[Activity]
Only the number is needed: how many lines of the entries below contain the word "Linux".
Provided records: Begin
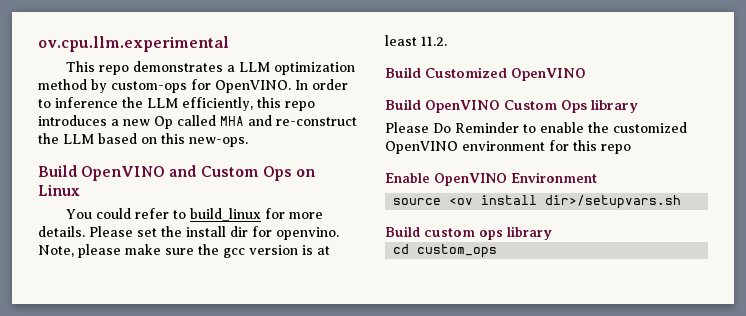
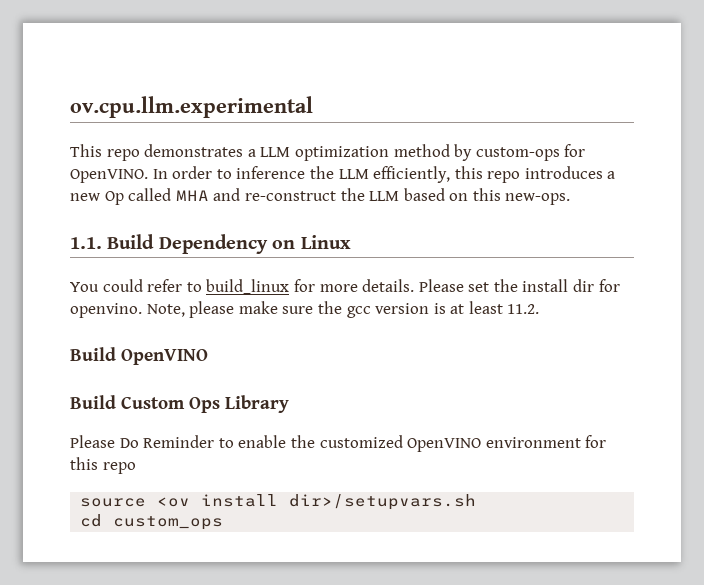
- Build OpenVINO and Custom Ops on Linux
+ 1.1. Build Dependency on Linux
- Build Customized OpenVINO
+ Build OpenVINO
- Build OpenVINO Custom Ops library
+ Build Custom Ops Library
- Enable OpenVINO Environment
- Build custom ops library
Provided records: End
[Your response]
2